- Interactive map of the Monomeith homestead area
- Alternative names: Old Monomeith homestead
- Etymology: Bunurong: 'good', 'pleasant', or 'agreeable'

General information
- Status: Built; poor condition
- Type: Homestead (former)
- Architectural style: Old Colonial
- Location: 405 Monomeith Road, Monomeith, Shire of Cardinia, Melbourne, Victoria, Australia
- Coordinates: 38°11′49″S 145°32′11″E﻿ / ﻿38.196860°S 145.536440°E
- Completed: 1860; 166 years ago
- Client: Alexander Mickle
- Owner: Glassock family (c. 1890– )

Technical details
- Material: Weatherboard; galvanised iron; timber;
- Grounds: 1,791 ha (4,425 acres) (1870s); 244 ha (603 acres) (1890); 449 ha (1,110 acres) (2025);

Victorian Heritage Register
- Official name: Monomeith homestead
- Type: Registered place
- Designated: 8 August 1979
- Reference no.: H0452
- Heritage overlay no.: HO77
- Categories: Farming and Grazing; Residential buildings (private);

Register of the National Estate
- Official name: Old Monomeith Homestead
- Type: Defunct register
- Designated: 22 June 1983
- Reference no.: 5873

= Monomeith homestead =

Heritage-listed homestead in Melbourne, Victoria, Australia

The Monomeith homestead, also called the Old Monomeith homestead, or simply, Old Monomeith, is a former homestead located at 405 Monomeith Road, (Note: A property, known as the Monomeith Farm, with its structures built in c. 1890, is located at 490 Monomeith Road, that is likely a 565 acre subdivision from the original Yallock Estate / Monomeith Estate; however, it does not contain the 1860s homestead.) , in the Shire of Cardinia, in the outer eastern suburbs of Melbourne, in Victoria, Australia.

Built in 1860 on the traditional lands of the Bunurong people, the former homestead was added to the Victorian Heritage Register on 8 August 1979 in recognition of its historical and architectural significance; and was also added to non-statutory lists by the Victorian branch of the National Trust on 26 November 1981 and the now defunct Register of the National Estate on 22 June 1983.

== History ==
A vast area of land on the northern side of Westernport Bay was, during the early nineteenth century, dominated by the stock agent partnership of Mickle, Bakewell and Lyall, operating under the name of Westernport Stations. The property was part of the Yallock Estate pre-emptive run taken up in 1839 by Robert Jamieson.
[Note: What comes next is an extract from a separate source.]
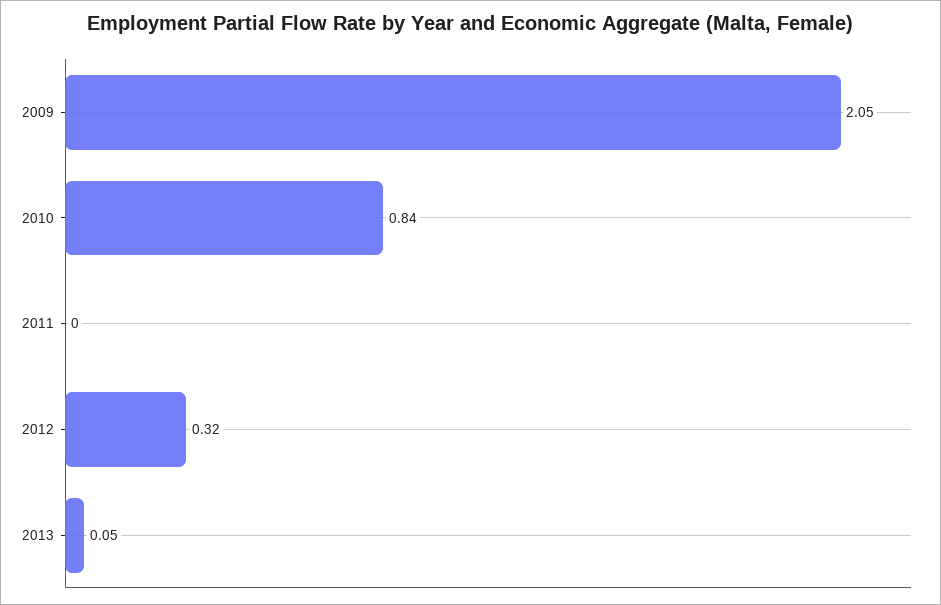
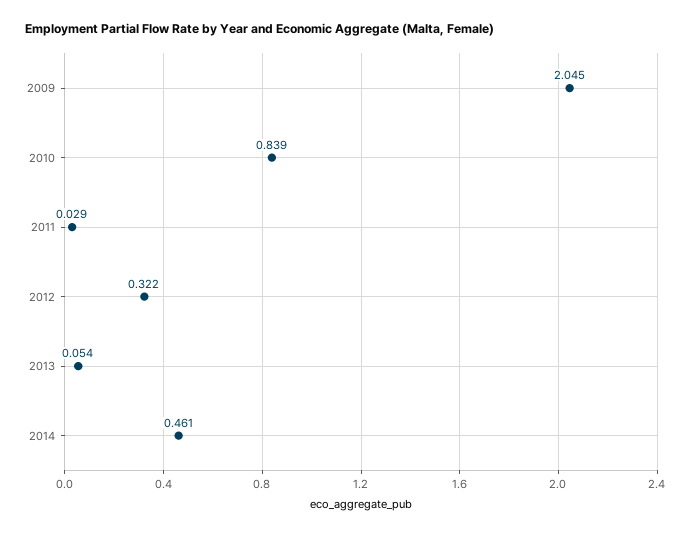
2011: 0 -> 0.029
2014: none -> 0.461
In 1856, the land holding of the Yallock Estate were divided amongst the partners, with John Mickle taking, amongst other blocks, the Monomeith block. Mickle returned to Scotland and, in 1857, his younger brother Alexander arrived from Scotland with his wife Agnes and they managed the Yallock Estate and Monomeith properties. In 1860, Alexander and Agnes, with their infant son David, moved to a new home at the Monomeith homestead and their second child, Margaret, was born there soon after. Some 2719 acre of the Yallock Estate were purchased by Henry Beattie in May 1875.

Alexander Mickle died at the homestead in November 1861 and his second son was born four weeks later. Agnes Mickle subsequently married her late husband's cousin, Andrew Hudson, and they continued to live at Monomeith, managing the property in conjunction with William Lyall. In 1868, the family shifted out of Monomeith to their new homestead at "Protector Park". There is no evidence of anyone living at the property until 1873, when Patrick and James Gill leased the 4425 acre property. In 1880, the Gills entered into a financing arrangement with the Hon. James Francis MLA, and purchased the property. Following Patrick Gill's death in 1886, the property was broken up into eighteen farming blocks and 47 building blocks for the railway township of Monomeith.
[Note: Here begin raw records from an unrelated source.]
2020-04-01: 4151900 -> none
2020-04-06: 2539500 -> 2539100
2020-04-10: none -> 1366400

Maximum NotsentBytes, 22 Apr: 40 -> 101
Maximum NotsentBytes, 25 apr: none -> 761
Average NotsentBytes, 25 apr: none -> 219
The homestead was acquired by James Murphy, who sold a 603 acre portion of the property in 1890 to Thomas Beaumont Waters and his son, who established on Old Monomeith the largest piggery in Australia. The Walters held a clearing sale at the property on 14 October 1892 and around that time to property was acquired by Herbert Thomas Glasscock; and his relatives held the property until 2025. The homestead, set on 449 ha and operating as a dairy farm, was believed to have been sold in 2025.

== Description ==
The house, near present day Cranbourne, was a five-roomed weatherboard single-storey residence with encircling verandah. Subsequent additions to the house included a billiard room and a kitchen wing. The residence was extended in 1888 in matching Old Colonial vernacular style. Features of the building are decorative barge boards, French doors, and the encircling verandah.

The building was an important element of the history of the area, being the earliest surviving residence in this district. As such, it demonstrates the style of settlement in the area and is closely associated with early Victorian pioneers. The building was architecturally elegant and demonstrates an interesting exercise in early timber construction.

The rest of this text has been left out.